# The "Beast" at Equine Affaire



## Chasin Ponies (Dec 25, 2013)

Just got back from Equine Affaire and had to post a picture of this Cimarron, almost double decker horse trailer that was tucked away in a corner right next to a huge motor home.

This beastie got more attention from us horse people than a lot of the exhibits! There _were bunches of us wandering around it trying to figure it out._ It has triple wheels on each side and is incredibly tall and huge when you are standing next to it. _It is also bumper pull!!_ Must be a custom job but it was unlike any I've ever seen.

I jokingly said to one woman that they must put the minis in the top and the regulars in the bottom and for a split second, I could see she believed me.


----------



## waresbear (Jun 18, 2011)

Never seen one like that before!


----------



## Acadianartist (Apr 21, 2015)

??? for giraffes?


----------



## walkinthewalk (Jul 23, 2008)

Unless the entire top is living/sleeping quarters and the kitchen/"dining" is the front section of the -----the----- whatever it is.

And you're right, that top heavy looking thing isn't something I would expect to hook to a bumper.

Orrrr maybe it isn't meant to have horses in it.

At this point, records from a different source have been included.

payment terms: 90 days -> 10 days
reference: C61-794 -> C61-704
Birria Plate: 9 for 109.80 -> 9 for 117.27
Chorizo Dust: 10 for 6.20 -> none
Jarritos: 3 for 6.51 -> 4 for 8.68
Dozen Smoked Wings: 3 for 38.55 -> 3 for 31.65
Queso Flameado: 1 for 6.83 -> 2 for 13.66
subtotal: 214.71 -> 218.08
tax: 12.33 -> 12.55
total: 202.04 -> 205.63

Maybe it's strictly for product containment? Still to top heavy to have a bumper hitch, IMO


----------



## horselovinguy (Oct 1, 2013)

Think storage area deluxe....

I went to Cimarron trailers site...
They have a hay elevator and ability to make the entire "upstairs" a closed in storage pod....very impressive._ Never saw that before._  
_Hayracks & Hay Pods ? Cimarron Trailers
_ 
I though would *not* want to be towing that thing in high winds...
Can we say large sail setting sail with a gust of wind! :eek_color:

_*Chasin...
You didn't ask for a tour of the thing or more details???
*Tsk,tsk,tsk....
_ 
:runninghorse2:....


----------



## walkinthewalk (Jul 23, 2008)

horselovinguy said:


> Think storage area deluxe....
> 
> I went to Cimarron trailers site...
> They have a hay elevator and ability to make the entire "upstairs" a closed in storage pod....very impressive._ Never saw that before._
> ...


I went to their website. Too, lollol

That secret compartment hay lift was something. 

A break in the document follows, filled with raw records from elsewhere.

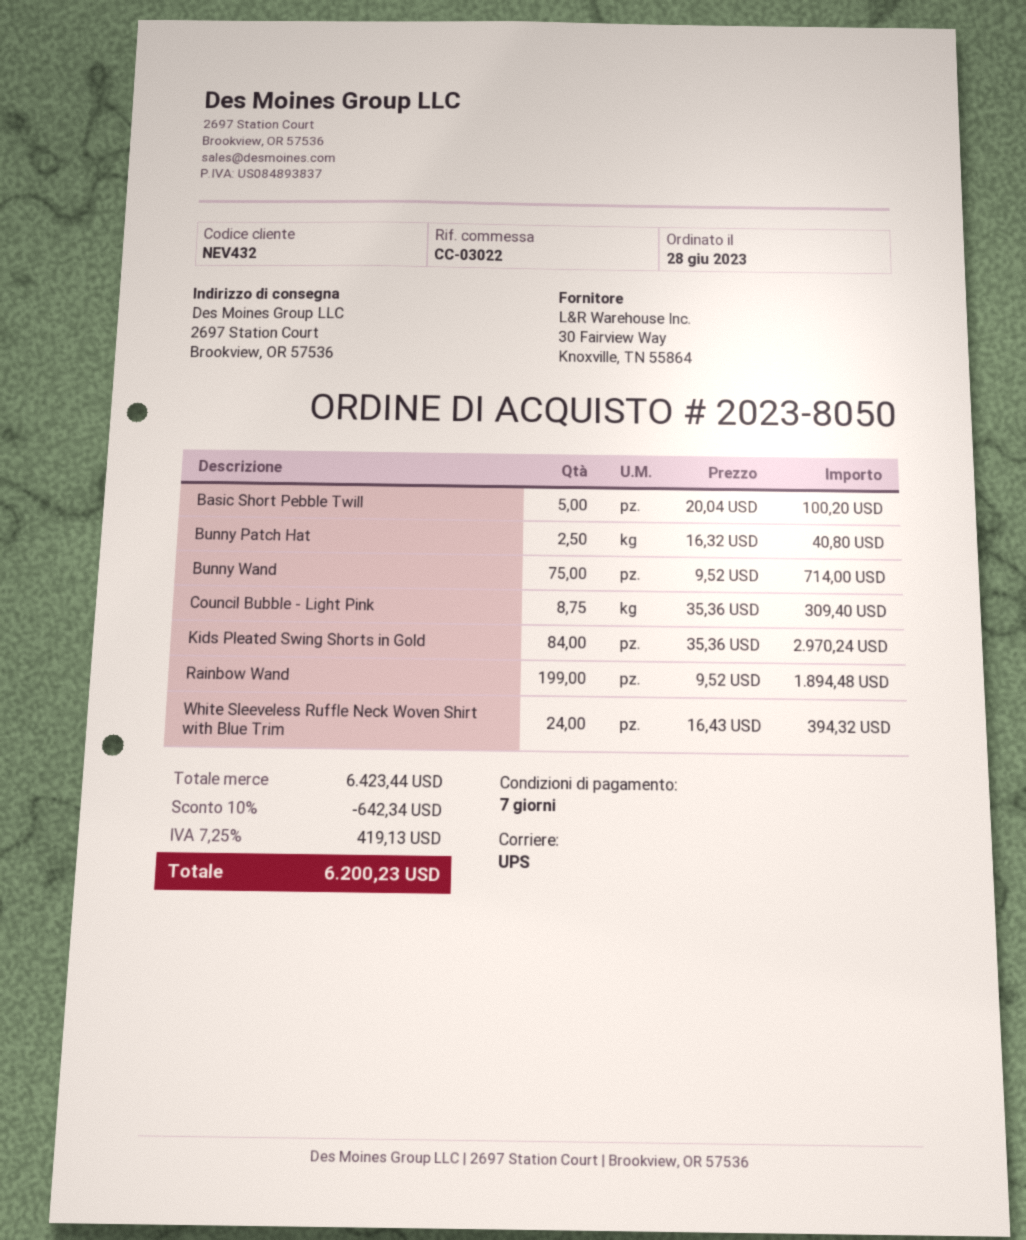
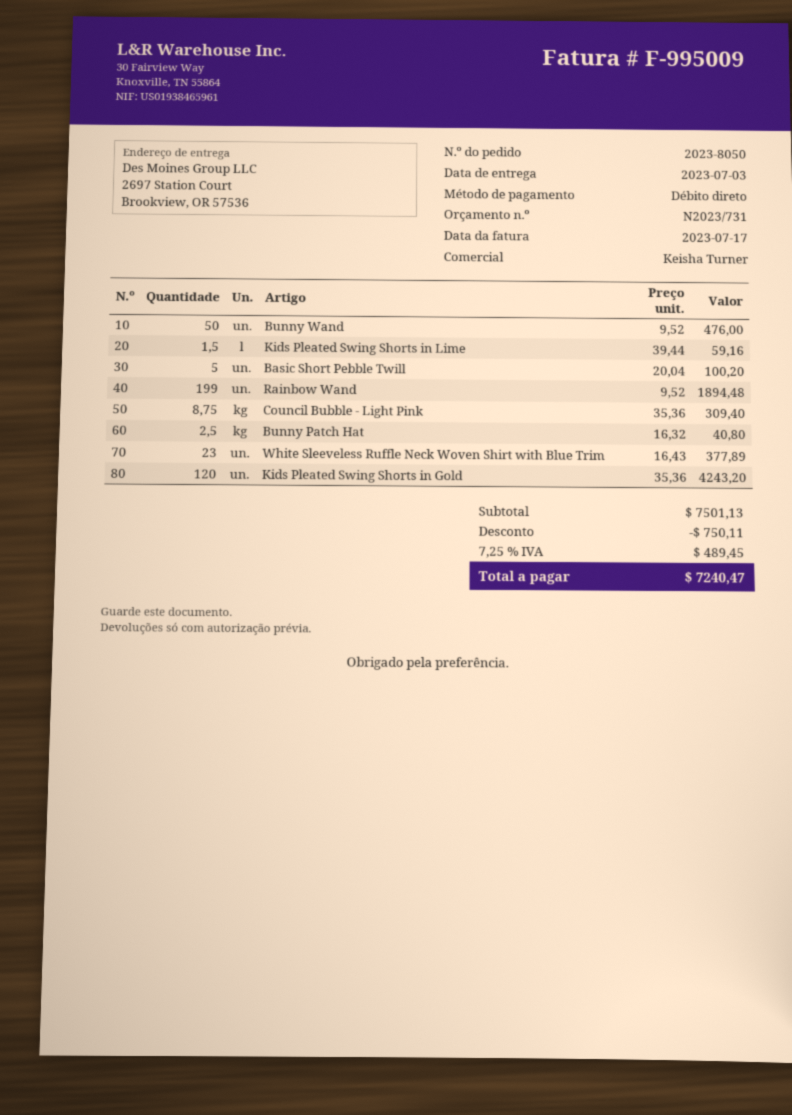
Bunny Wand: 75 x 9.52 = 714.00 -> 50 x 9.52 = 476.00
Kids Pleated Swing Shorts in Gold: 84 x 35.36 = 2970.24 -> 120 x 35.36 = 4243.20
White Sleeveless Ruffle Neck Woven Shirt with Blue Trim: 24 x 16.43 = 394.32 -> 23 x 16.43 = 377.89
Kids Pleated Swing Shorts in Lime: none -> 1.5 x 39.44 = 59.16
subtotal: 6423.44 -> 7501.13
discount: 642.34 -> 750.11
tax: 7.25% = 419.13 -> 7.25% = 489.45
total: 6200.23 -> 7240.47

Owning one of their trailers would be when we hit that stupidly rich lottery, I could by a new truck, hire a driver with a CDL and I'd become a groupie of Tom Seay's America By Horseback, lollol

Yeah Chasin' I gotta say, I would have camped out in my $10 roll up chair from Kmart to get a tour of that monster, lol


----------



## evilamc (Sep 22, 2011)

How did I not see this?! We were there all day walking everywhere! @Tazzie how did we miss this?!?!


----------



## Chasin Ponies (Dec 25, 2013)

It was parked in a corner, pretty well hidden but it was funny to watch horse people walk over to check it out. It was actually taller than the huge motor home parked next to it. I'd hate to haul something this big or try to get it under a bridge!

Owner wasn't anywhere around.

Motorhome and the trailer both had Texas plates. Guess it's true what they say "Everything is bigger in Texas"!!:eek_color:


----------



## JCnGrace (Apr 28, 2013)

walkinthewalk said:


> I went to their website. Too, lollol
> 
> That secret compartment hay lift was something.
> 
> ...


Cimarron is on my list for when I hit the lottery too! Of course you have to actually buy tickets to even have a chance at getting that needle in a haystack. LOL I don't think I want this model though.


----------